Aku mengatupkan bibirku, ehm…pengalihan pembicaraan tak berhasil.
“Ehm…makan dulu deh,” ujarku ketika Tyo kembali datang menyajikan menu makanan yang kami pesan.
Abay hanya menggeleng-gelengkan kepalanya. Selama makan kami terdiam. Diam-diam aku mencuri pandang ke arah Abay, dan kembali mengalihkan pandangan saat ia memergokiku. Aish! Kok aku jadi belingsatan begini sih? Eh salah, bukannya aku memang selalu belingsatan ya kalau dekat-dekat dengan Abay?
Abay sama sekali tak melepaskan pandangannya dariku setelah ia menyelesaikan makan malamnya, sementara aku masih menghabiskan makananku. Dia kok makannya cepet banget sih?
“Lama-lama aku bisa karatan kalau kamu liatin terus,” jawabku asal.
Abay tersenyum geli,”Jadi apa jawabannya?”
“Jawaban apa?” tanyaku pura-pura tidak tahu.
“Definisi cinta?”
Aku berdehem, menyeka sisa makanan yang mungkin menempel di mulutku dengan tissue. Perlahan aku menatap Abay.
“Sebenernya aku udah nggak percaya lagi sama cinta setelah 2 kali patah hati. So, menurut aku, cinta itu cuma pantas buat orang yang benar-benar serius. Yang memintaku secara baik-baik kepada waliku. Yang mengucapkan ikrar sucinya di hadapan Allah dan malaikat-malaikatNya. Juga yang memuliakanku sebagai istri dan ibu dari anak-anak kami kelak,”Jawabku tegas.
Abay tersenyum simpul. Hh…aku benar-benar tidak menyangka berondong ini begitu manis, terkadang aku ingin sekali mengesampingkan ingatanku tentang beda usia kami dan menikmatinya sebagai kekaguman seorang wanita kepada lelaki biasa. Ups! Aku buru-buru mengalihkan pandangan.
“Aku rasa… definisi cinta menurut kita nggak jauh beda.”
“Maksudmu?”
“Aku sependapat denganmu.”
“Abay, bisa nggak ngomong dengan kalimat yang rada eh yang panjang. Biar aku nggak meraba-raba maksud kalimatmu kayak orang buta.”
Abay kembali tersenyum geli,” Aku sependapat sama kamu. Bahwa orang yang pantas dapat cintaku itu hanya orang yang bisa memuliakanku sebagai imam dan juga ayah dari anak-anak kami kelak.”

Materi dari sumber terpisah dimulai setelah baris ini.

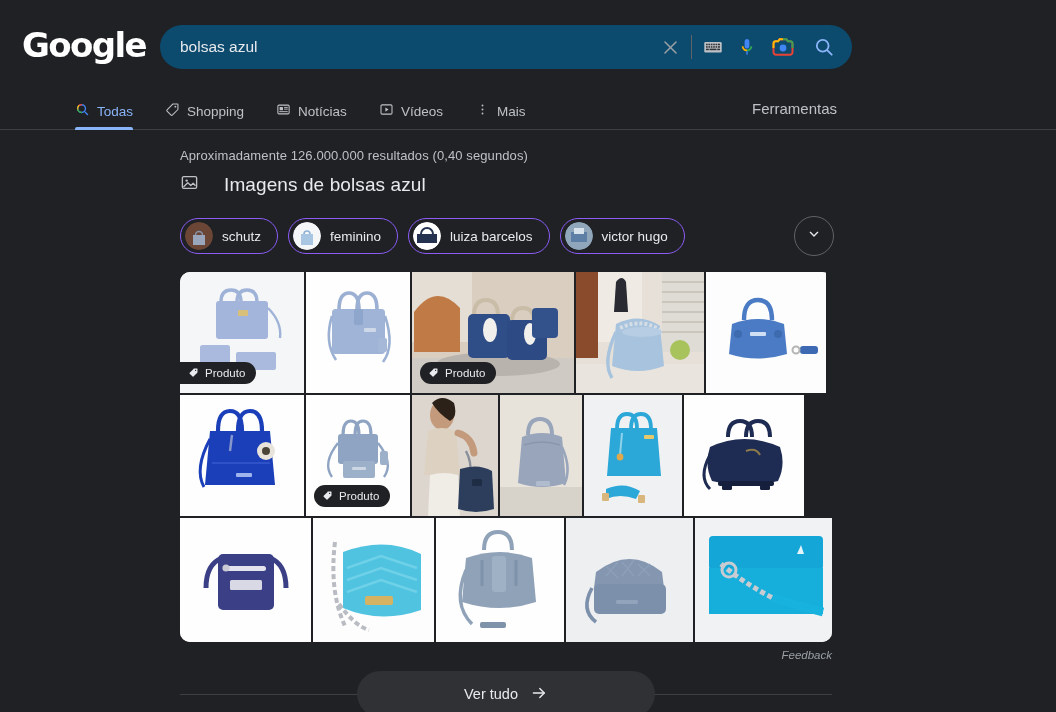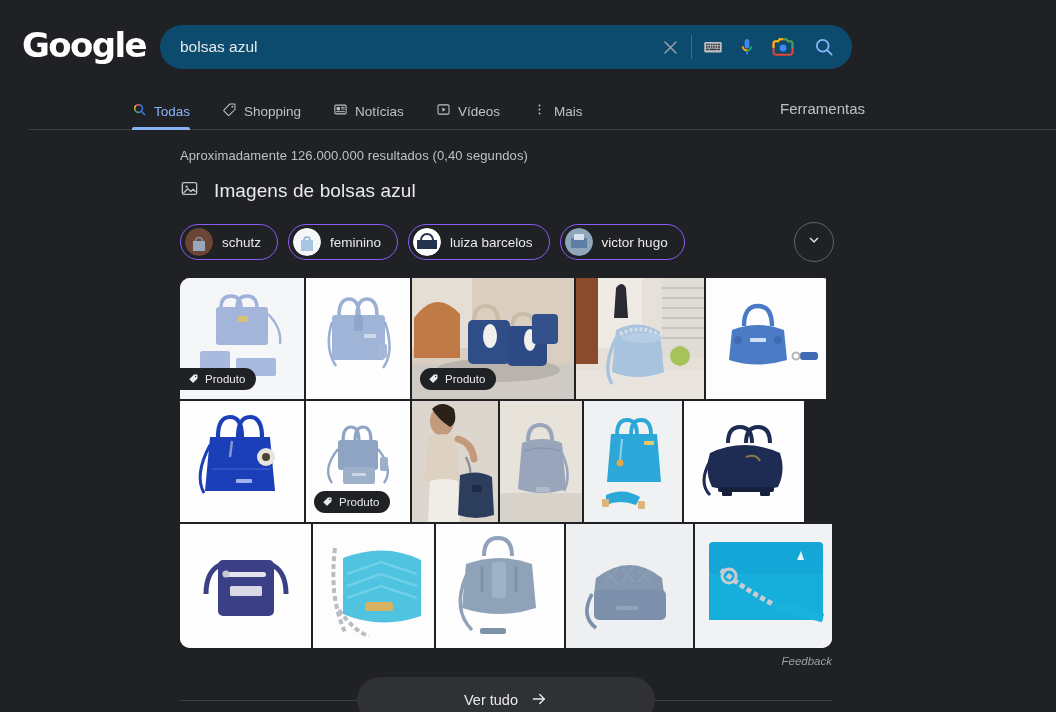--- a/index.html
+++ b/index.html
@@ -50,8 +50,7 @@
   .navbar {
     position: relative; height: 38px;
     border-bottom: 1px solid #3c4043;
-    padding-left: 104px;
-    margin-left: 28px;
+    padding-left: 75px;
   }
   .navrow { display: flex; align-items: flex-start; height: 100%; }
   .tab {

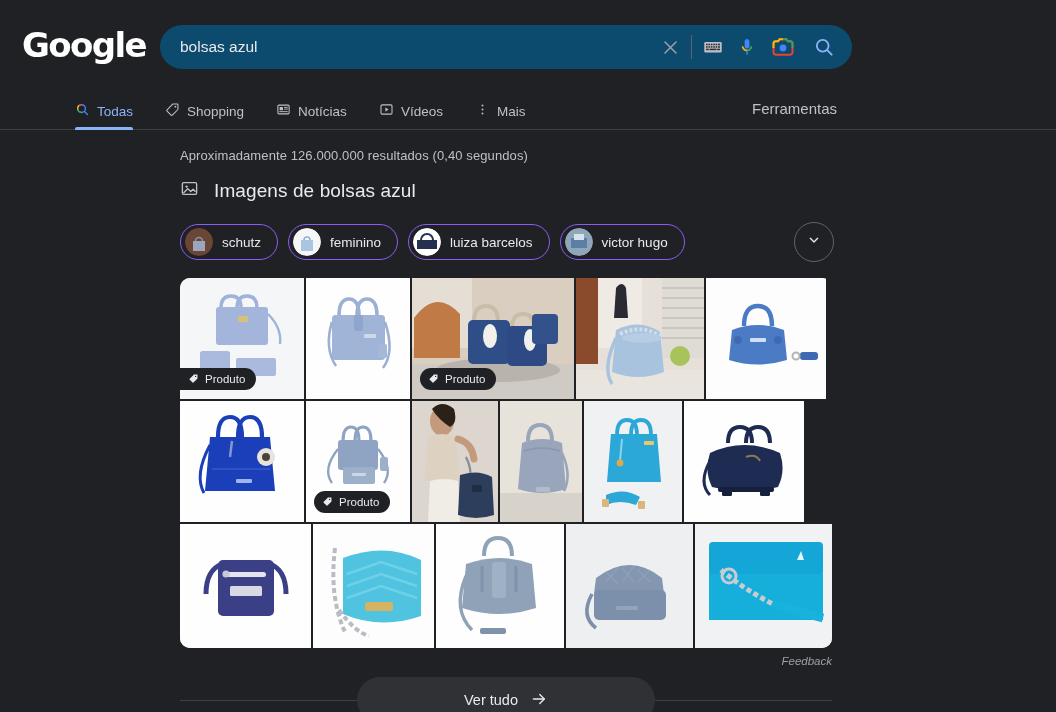--- a/index.html
+++ b/index.html
@@ -78,8 +78,8 @@
   }
 
   .section-title {
-    display: flex; align-items: flex-end; gap: 15px;
-    margin-top: 16px;
+    display: flex; align-items: flex-end; gap: 25px;
+    margin-top: 10px;
   }
   .section-title h2 {
     color: #e8eaed; font-size: 19px; font-weight: 400; letter-spacing: .1px;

Pipiku menghangat, dan aku lebih memilih menunduk.
“Nggak kreatif, masa ikutin kata-kata aku,” Omelku perlahan dan aku pastikan Abay mendengarnya.
Selesai makan, Abay kembali menawarkan untuk mengantarku pulang. Aku menolak secara halus.
“Kita memang udah lamaran, bukan berarti kita udah bisa sering-sering berdua-duaan, ya… ketemuan sering-sering begini juga nggak bagus lho sebenernya,” ujarku memperingatkannya juga memperingatkan diriku sendiri yang kadangkala masih suka aja diajak ketemuan Abay, meskipun ditempat umum. Apalagi kalau berhubungan sama makanan begini. Yaelah, jadi harga diriku cuma sebatas makanan? Aku geleng-geleng kepala sendiri.
Abay menatapku lembut,”aku mungkin nggak seteguh kamu dalam memegang prinsip-prinsip hubungan antara lelaki dan perempuan dalam agama kita. Ingatkan aku kalau aku kelewatan, ya,” ujarnya membuatku sedikit tersenyum.
“Aku juga perlu diingatkan.” Jawabku jujur yang kadang masih juga suka bodor-bodoran sama Agil atau sama rekan-rekan sejawat yang lain jenis. Eeh tapi kan mereka beda sama Abay. Eh tapi mah sama aja laki-laki, ya?
Abay mengantarku sampai benar-benar masuk angkot. Ia kemudian mengikuti angkot yang kutumpangi dengan motornya. Aku tersenyum kecil, itu yang selalu ia lakukan saat diminta mamaku untuk menjemputku dan aku menolak untuk berboncengan atau naik mobil bersamanya. Ia akan melakukan itu sampai aku benar-benar sampai di depan gang rumahku atau di depan rumah pas.